Task brief ::
Data follows below. Repeat exactly the lines between the line holding "[939,202,999,214] usuable ->" and the line holding "(414, 53) none", inclusive, and nothing more; drop pictures.

Recorded data ::
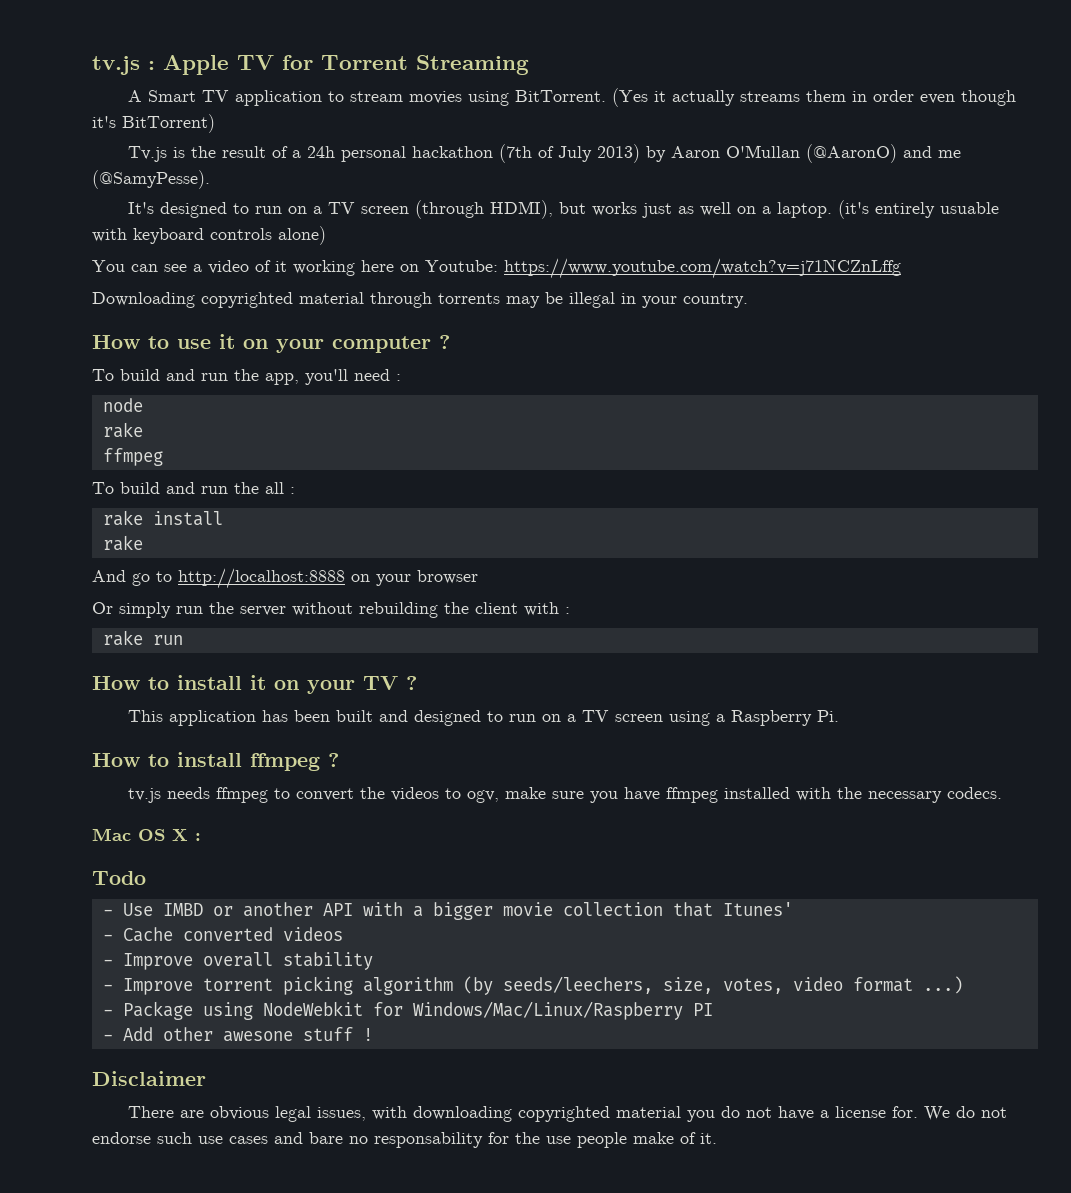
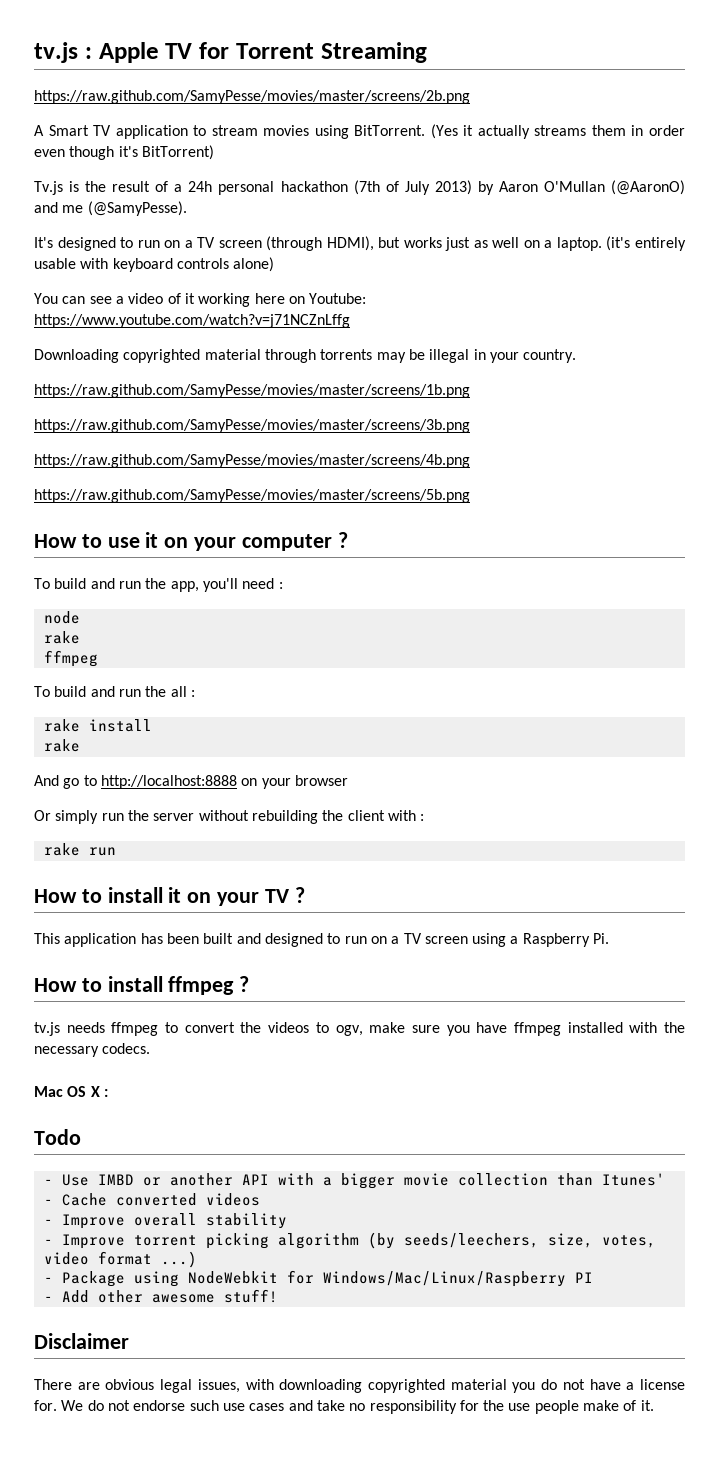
(529, 65) none -> [34,90,470,104] // https://raw.github.com/SamyPesse/movies/master/screens/2b.png
[939,202,999,214] usuable -> [34,258,76,269] usable
(748, 300) none -> [34,384,470,398] [34,419,470,433] [34,454,470,468] [34,489,470,503] // https://raw.github.com/SamyPesse/movies/master/screens/1b.png // https://raw.github.com/SamyPesse/movies/master/screens/3b.png // https://raw.github.com/SamyPesse/movies/master/screens/4b.png // https://raw.github.com/SamyPesse/movies/master/screens/5b.png
[672,902,713,917] that -> [556,1173,593,1186] than
[222,1027,373,1042] awesone stuff ! -> [151,1289,278,1303] awesome stuff!
[309,1132,483,1148] bare no responsability -> [316,1400,457,1414] take no responsibility

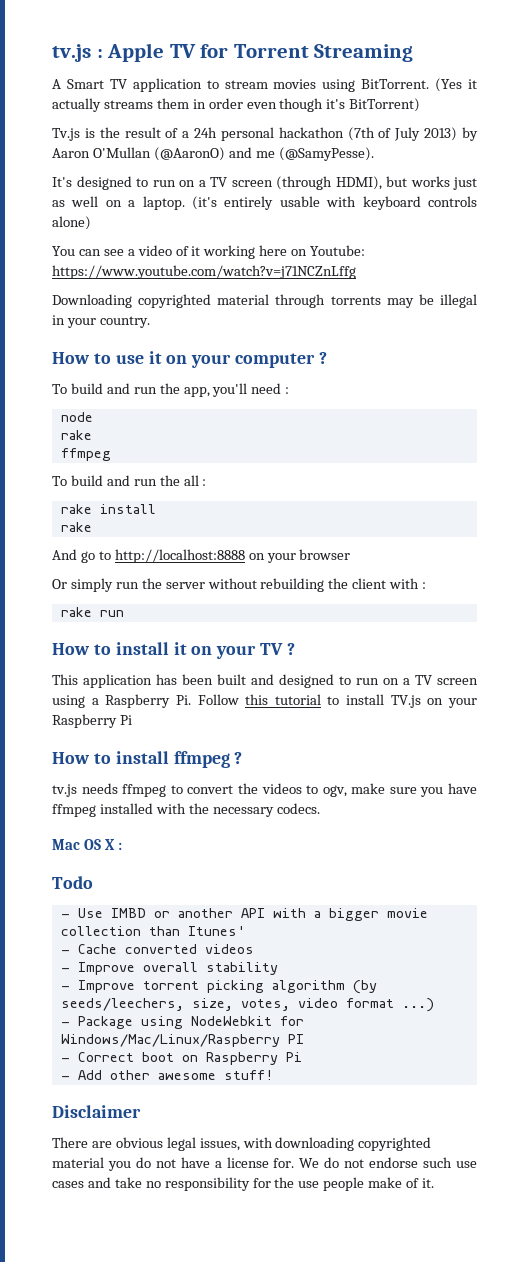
[34,90,470,104] // https://raw.github.com/SamyPesse/movies/master/screens/2b.png -> (414, 53) none
[34,384,470,398] [34,419,470,433] [34,454,470,468] [34,489,470,503] // https://raw.github.com/SamyPesse/movies/master/screens/1b.png // https://raw.github.com/SamyPesse/movies/master/screens/3b.png // https://raw.github.com/SamyPesse/movies/master/screens/4b.png // https://raw.github.com/SamyPesse/movies/master/screens/5b.png -> (150, 322) none
(610, 938) none -> [197,694,477,708] [52,714,132,728] Follow this tutorial to install TV.js on your Raspberry Pi
(593, 1277) none -> [60,1052,302,1065] // - Correct boot on Raspberry Pi

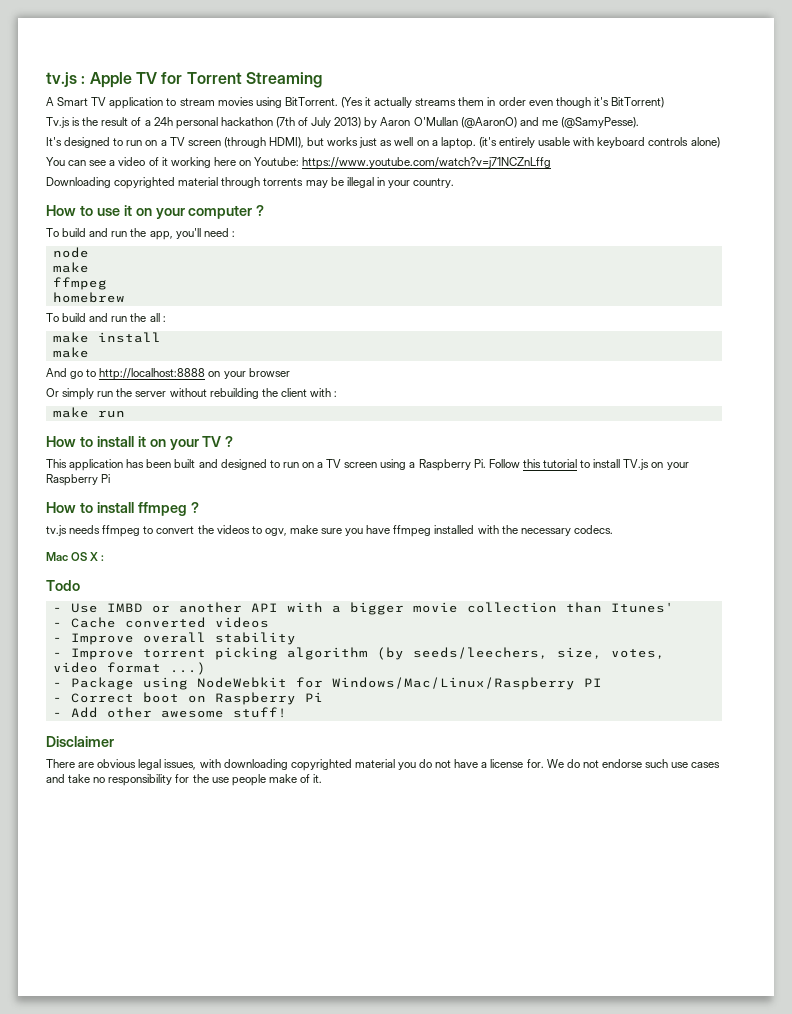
[60,430,92,440] [60,448,111,461] rake // ffmpeg -> [52,262,89,273] [52,277,107,290] [52,292,125,303] make // ffmpeg // homebrew
[60,504,92,514] rake -> [52,332,89,343] make
[60,522,92,532] rake -> [52,347,89,358] make
[60,607,92,617] rake -> [52,407,89,418] make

Exercise result ::
[939,202,999,214] usuable -> [34,258,76,269] usable
(748, 300) none -> [34,384,470,398] [34,419,470,433] [34,454,470,468] [34,489,470,503] // https://raw.github.com/SamyPesse/movies/master/screens/1b.png // https://raw.github.com/SamyPesse/movies/master/screens/3b.png // https://raw.github.com/SamyPesse/movies/master/screens/4b.png // https://raw.github.com/SamyPesse/movies/master/screens/5b.png
[672,902,713,917] that -> [556,1173,593,1186] than
[222,1027,373,1042] awesone stuff ! -> [151,1289,278,1303] awesome stuff!
[309,1132,483,1148] bare no responsability -> [316,1400,457,1414] take no responsibility

[34,90,470,104] // https://raw.github.com/SamyPesse/movies/master/screens/2b.png -> (414, 53) none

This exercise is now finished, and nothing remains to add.